Task objective:
Nothing but a number should be given: how many lines in the listing contain the word "auto".

Record set:
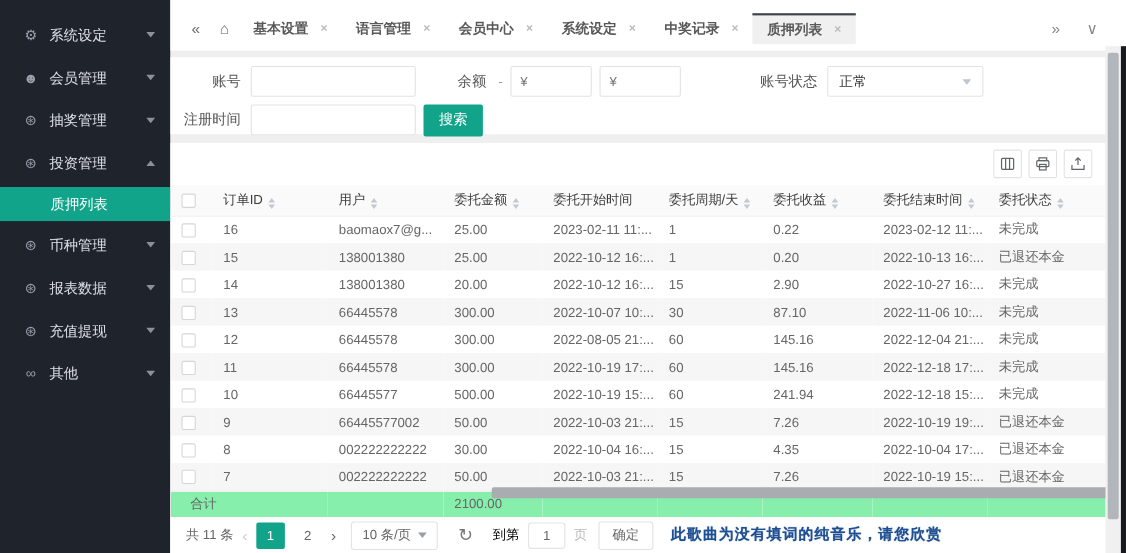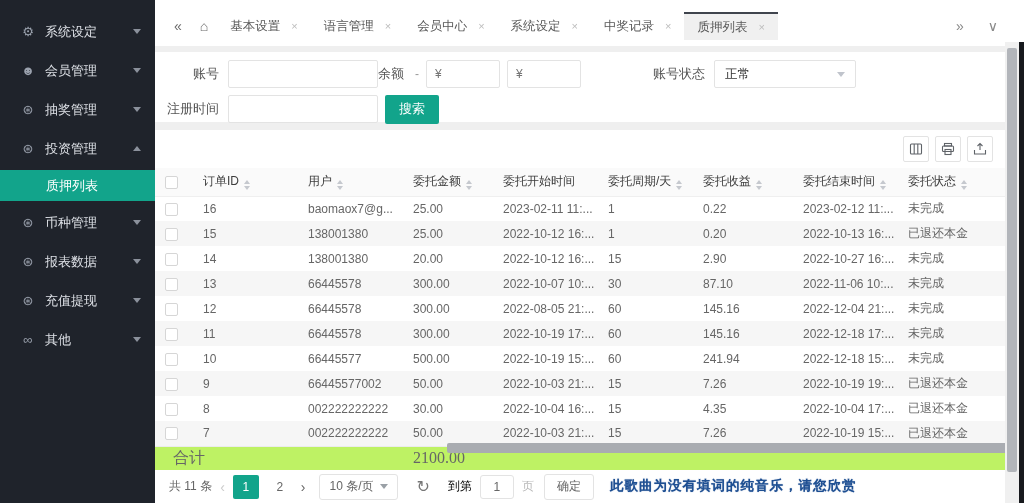--- a/index.html
+++ b/index.html
@@ -23,7 +23,7 @@
   
   .tabbar { position:absolute; left:0; top:0; right:0; height:46px; background:#fff; display:flex; align-items:flex-start; padding:12px 16px 0 10px; }
   .tab-navbtn { height:28px; display:flex; align-items:center; padding:0 9px; color:#6b6b6b; font-size:14px; cursor:pointer; }
-  .tabs { display:flex; height:28px; }
+  .tabs { display:flex; height:28px;font-weight:bold; }
   .tab { display:flex; align-items:center; gap:11px; padding:0 13px; font-size:12.5px; color:#585858; cursor:pointer; position:relative; }
   .tab .x { color:#bcbcbc; font-size:11px; }
   .tab.active { background:#f0f0f0; border-top:2px solid #3f444d; padding-top:0; }

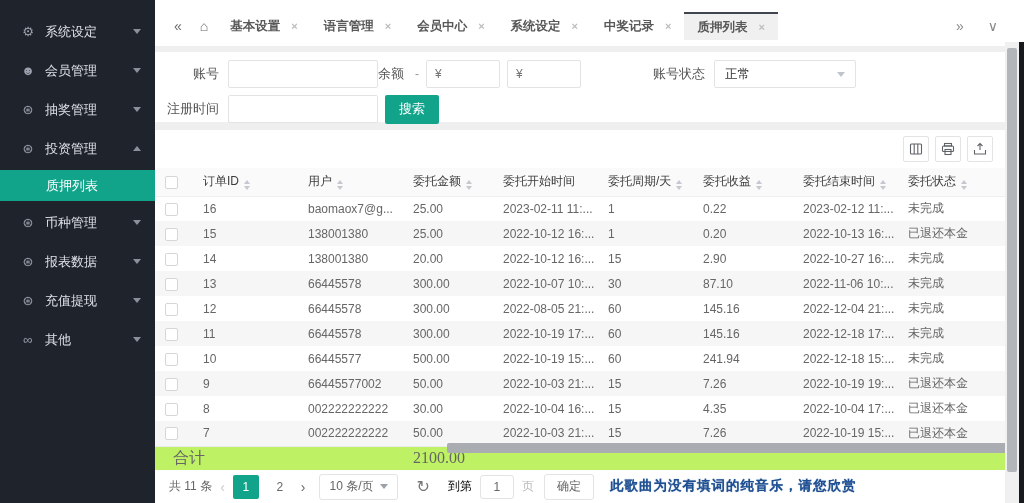--- a/index.html
+++ b/index.html
@@ -38,7 +38,7 @@
   .w-account { width:150px; }
   .w-money { width:74px; }
   .dash { color:#999; margin:0 7px 0 2px; font-size:12px; }
-  .lbl-balance { width:auto; }
+  .lbl-balance { margin-left:38px; width:auto; }
   .lbl-status { margin-left:72px; width:auto; }
   .select-box { width:142px; height:28px; border:1px solid #e3e3e3; border-radius:2px; display:flex; align-items:center; padding:0 10px; font-size:12.5px; color:#333; cursor:pointer; background:#fff; }
   .select-box .chev-down { margin-left:auto; width:0; height:0; border-left:4px solid transparent; border-right:4px solid transparent; border-top:5px solid #c0c4cc; }

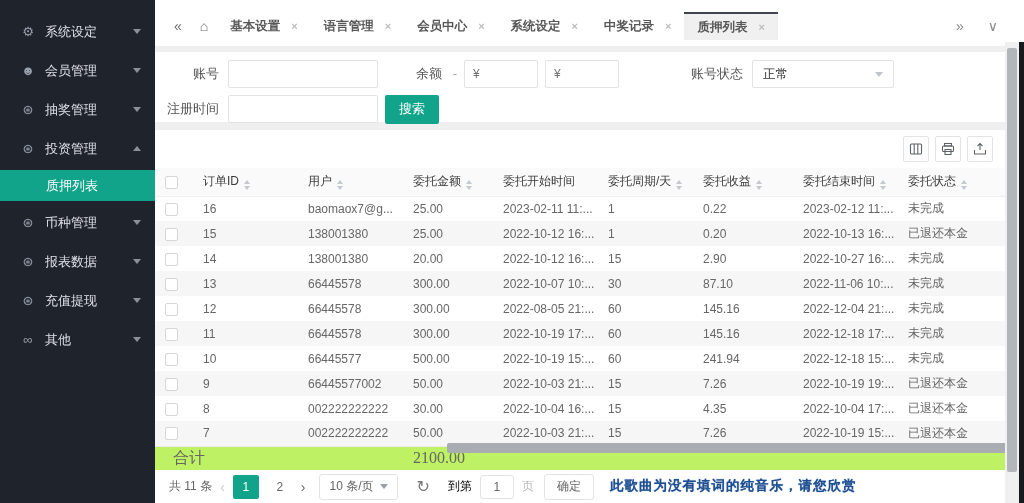--- a/index.html
+++ b/index.html
@@ -60,7 +60,7 @@
   .sort i { display:block; width:0; height:0; border-left:3.5px solid transparent; border-right:3.5px solid transparent; }
   .sort .s-up { border-bottom:4px solid #c5c8ce; }
   .sort .s-dn { border-top:4px solid #c5c8ce; }
-  tfoot td { height:24px; background:#bef264; border-top:1px solid #ececec; color:#666; font-size:16px;font-family:Liberation Serif, serif; }
+  tfoot td { height:24px; background:#86efac; border-top:1px solid #ececec; color:#666; font-size:12px; }
   tfoot .t-label { padding-left:18px; }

Expected output:
4